The industry giant also admitted that New York State Attorney General Eliot Spitzer has contacted it as part of his investigation into market timing and late trading.
Alliance Capital, with an estimated $430 billion in assets, said in a statement that based on the preliminary results of its own ongoing internal investigation concerning mutual fund transactions, it has identified conflicts of interest in connection with certain market-timing transactions.
The suspended portfolio manager had overseen the AllianceBernstein Technology Fund, while the executive sold company hedge fund products. The company's board of directors has formed a special committee comprised of members of the audit committee and independent directors to look into the matter.
Morgan Fires Managers for
Inferior Fund Performance
At least a dozen portfolio managers for Morgan Stanley Investment Management were terminated from their posts last week.
The performance history of the fired managers played a key role in who went, said Morgan Stanley spokeswoman Connie Kain. The dismissals were not related to any one investment sector or a realignment of the firm's offerings but had more to do with cost-savings and the performance of the individuals, Kain said.
Among the managers let go were Jeff New, who managed $2 billion at the firm's Van Kampen unit, along with two of his reports, Michael Davis and Sean Conner, Kain went on record as saying.
Kain added that the terminations were in the works prior to the recent arrival of new Morgan Stanley President of Global Services Bill Ennis. No additional terminations have been scheduled, Kain said.
Janus Admits 12 Accounts
Timed its Mutual Funds
A Janus internal review has revealed that it allowed 12 accounts to engage in market timing, although only four of those engaged in frequent trading, Janus CEO Mark Whiston said in a statement to shareholders. All of these arrangements have been terminated and employees who allowed them have been fired, he added.

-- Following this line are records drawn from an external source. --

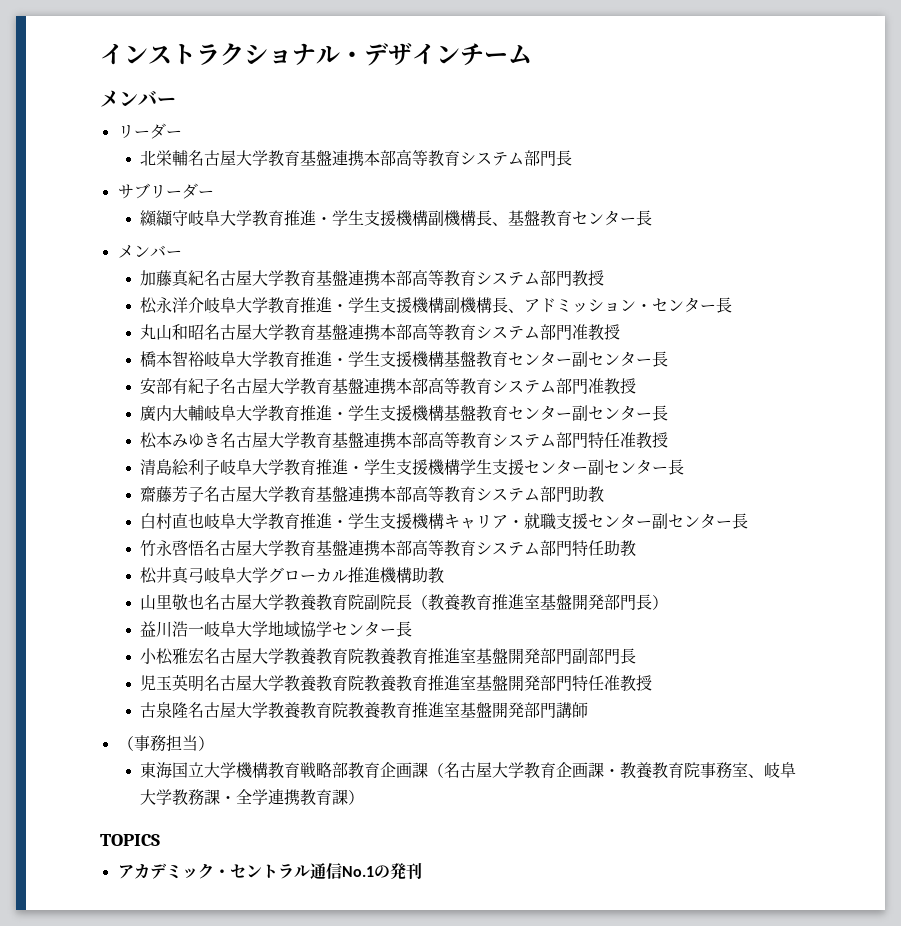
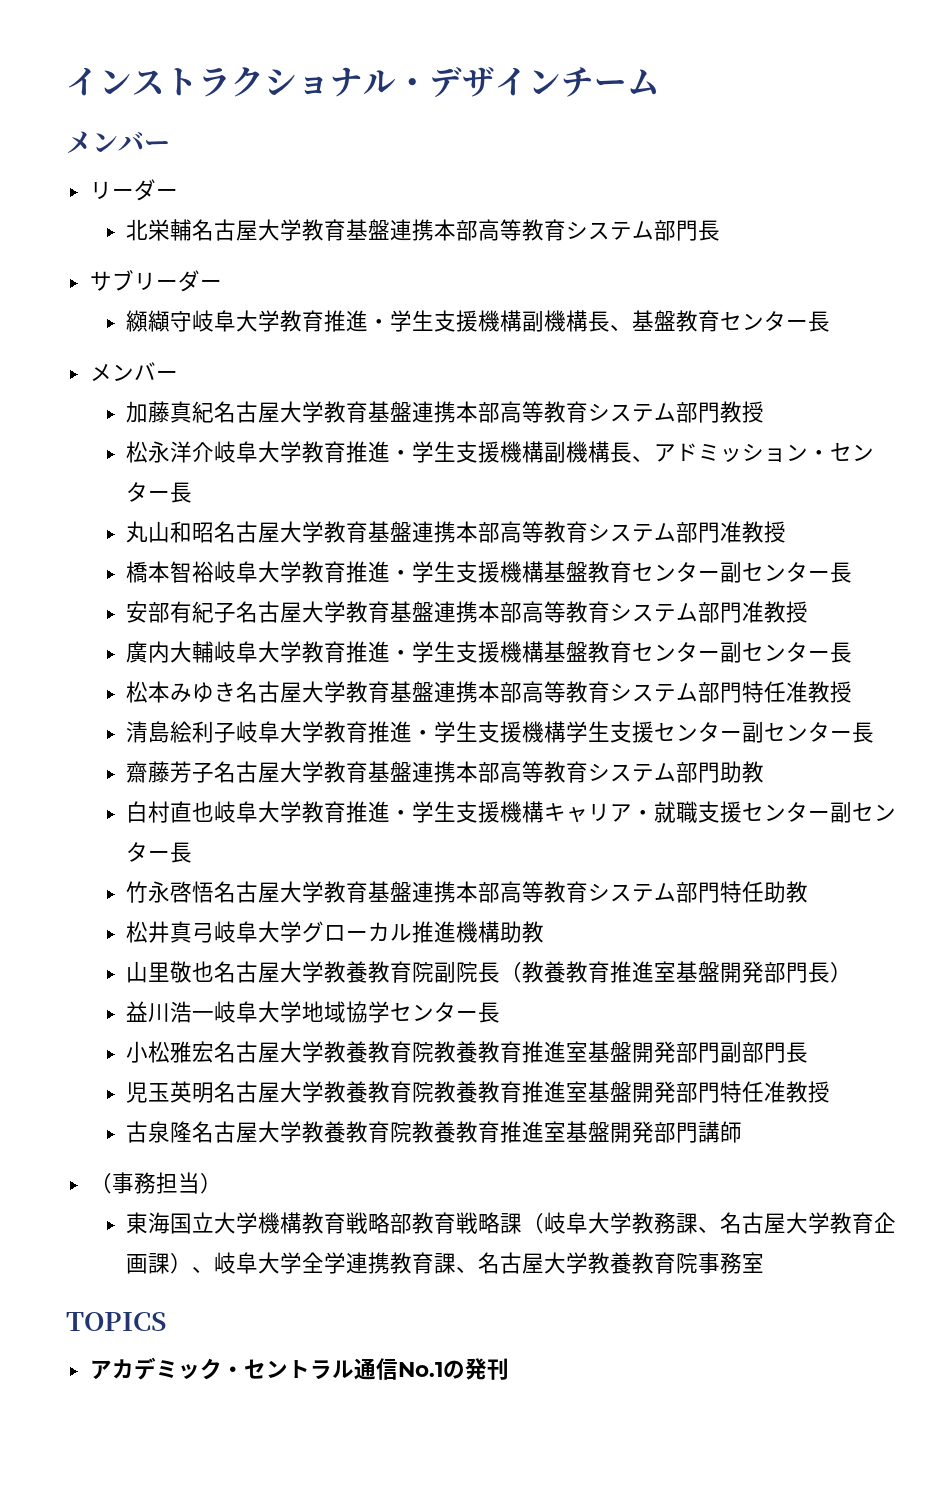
- 東海国立大学機構教育戦略部教育企画課（名古屋大学教育企画課・教養教育院事務室、岐阜大学教務課・全学連携教育課）
+ 東海国立大学機構教育戦略部教育戦略課（岐阜大学教務課、名古屋大学教育企画課）、岐阜大学全学連携教育課、名古屋大学教養教育院事務室

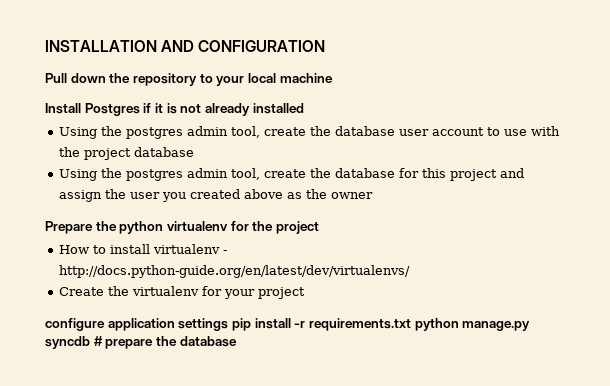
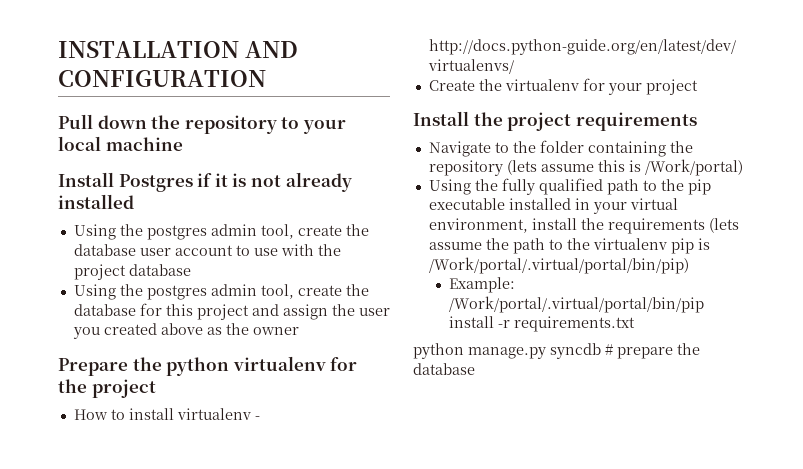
- configure application settings pip install -r requirements.txt python manage.py syncdb # prepare the database
+ Install the project requirements
+ Navigate to the folder containing the repository (lets assume this is /Work/portal)
+ Using the fully qualified path to the pip executable installed in your virtual environment, install the requirements (lets assume the path to the virtualenv pip is /Work/portal/.virtual/portal/bin/pip)
+ Example: /Work/portal/.virtual/portal/bin/pip install -r requirements.txt
+ python manage.py syncdb # prepare the database

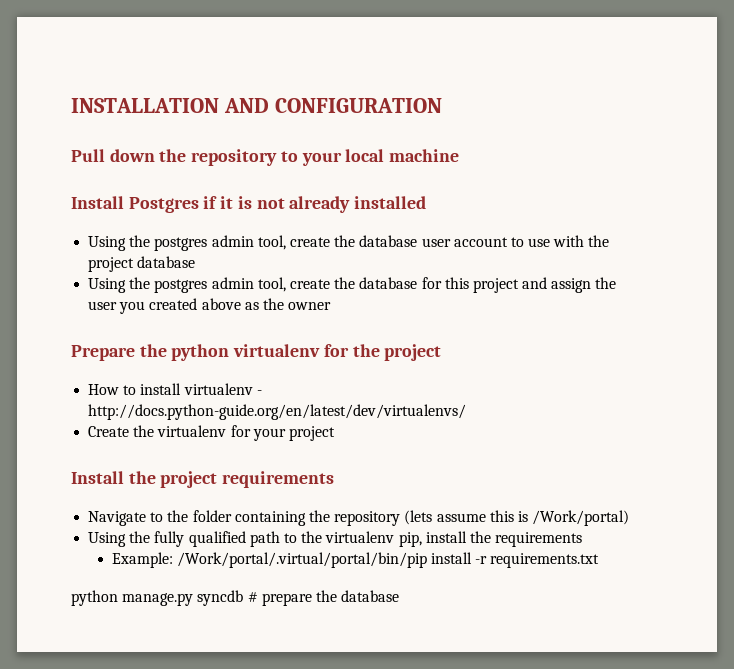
- Using the fully qualified path to the pip executable installed in your virtual environment, install the requirements (lets assume the path to the virtualenv pip is /Work/portal/.virtual/portal/bin/pip)
+ Using the fully qualified path to the virtualenv pip, install the requirements

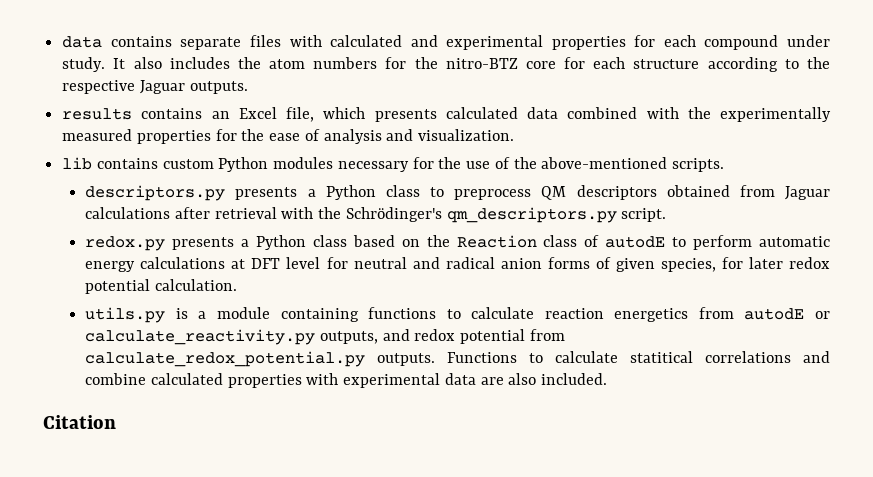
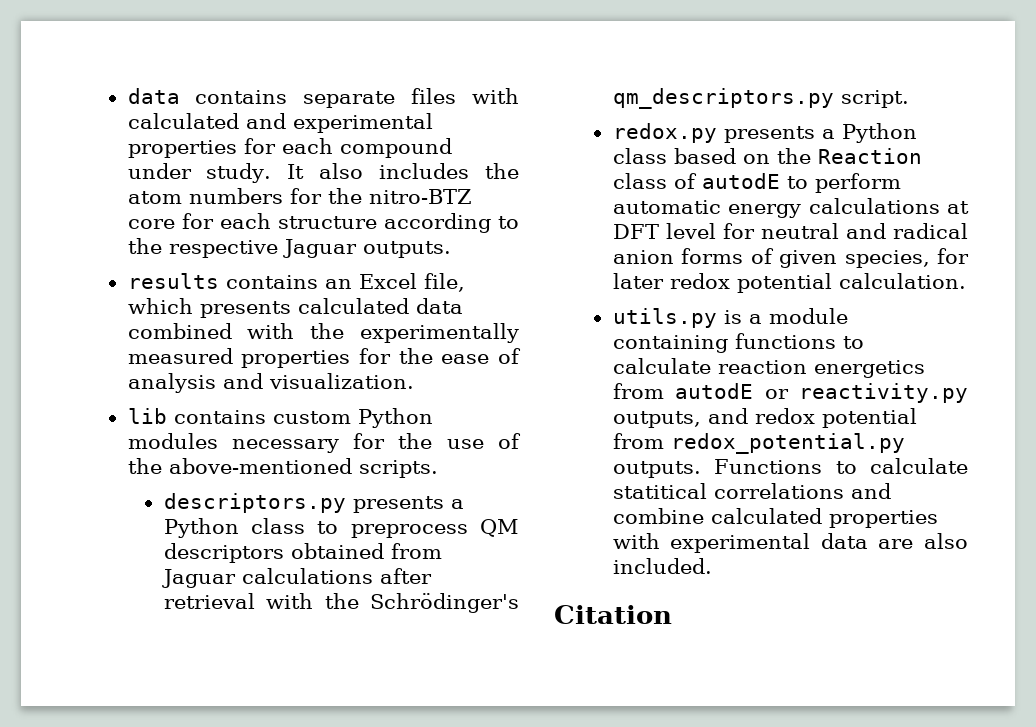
- utils.py is a module containing functions to calculate reaction energetics from autodE or calculate_reactivity.py outputs, and redox potential from calculate_redox_potential.py outputs.
+ utils.py is a module containing functions to calculate reaction energetics from autodE or reactivity.py outputs, and redox potential from redox_potential.py outputs.

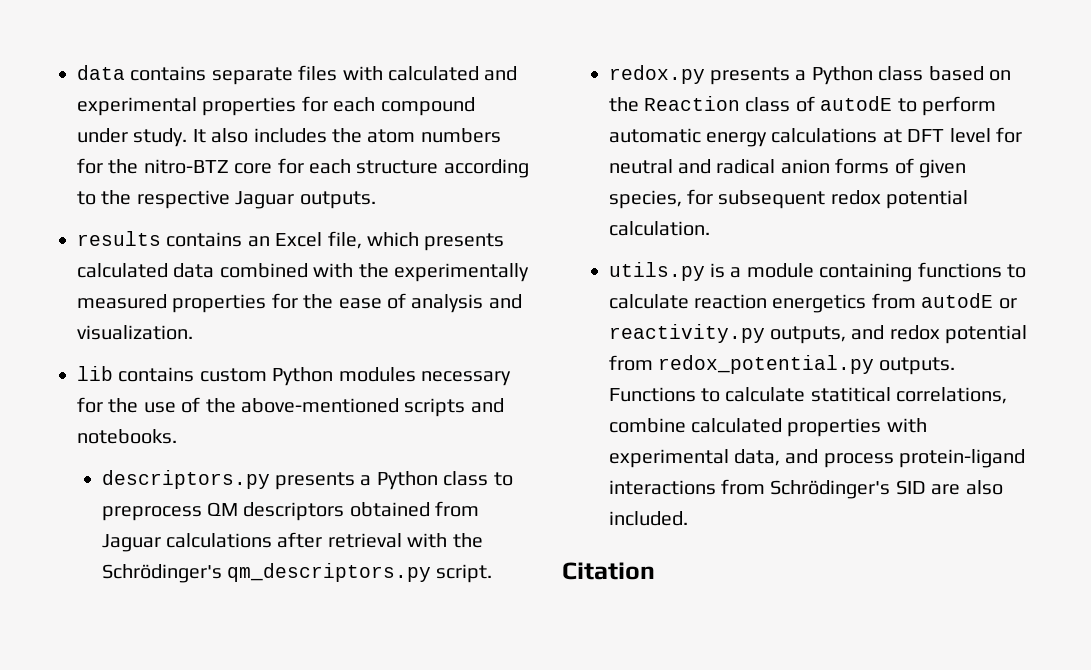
- lib contains custom Python modules necessary for the use of the above-mentioned scripts.
+ lib contains custom Python modules necessary for the use of the above-mentioned scripts and notebooks.
- redox.py presents a Python class based on the Reaction class of autodE to perform automatic energy calculations at DFT level for neutral and radical anion forms of given species, for later redox potential calculation.
+ redox.py presents a Python class based on the Reaction class of autodE to perform automatic energy calculations at DFT level for neutral and radical anion forms of given species, for subsequent redox potential calculation.
- Functions to calculate statitical correlations and combine calculated properties with experimental data are also included.
+ Functions to calculate statitical correlations, combine calculated properties with experimental data, and process protein-ligand interactions from Schrödinger's SID are also included.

Janus, along with the three other fund firms named in New York State Attorney General Eliot Spitzer's probe - Bank One, Nations Funds and Strong - has pledged they will reimburse shareholders hurt by improper trading. Janus has said that it earned $1 million in management fees in connection with these improper trades.
SEC May Impose Rules
Against Improper Trading
Securities and Exchange Commission Chairman William Donaldson testified before the Senate Banking Committee last Tuesday that the commission is studying possible rules to thwart market timing and late trading, the issues at the epicenter of the New York State attorney general's investigation.
"Our staff is studying whether we need measures to prevent the circumvention of forward pricing requirements for fund shares and market-timing restrictions," Donaldson said. This includes a vigorous "action plan" that involves working closely with state prosecutors.